• Record extracts:
+ + + +

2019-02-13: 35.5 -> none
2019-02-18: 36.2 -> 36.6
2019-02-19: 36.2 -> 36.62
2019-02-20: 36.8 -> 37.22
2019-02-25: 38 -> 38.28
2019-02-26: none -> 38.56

+ + + +

• Goal of the exercise:
Show every line from the entries that includes the word "none".

• Answer for the task:
2019-02-13: 35.5 -> none
2019-02-26: none -> 38.56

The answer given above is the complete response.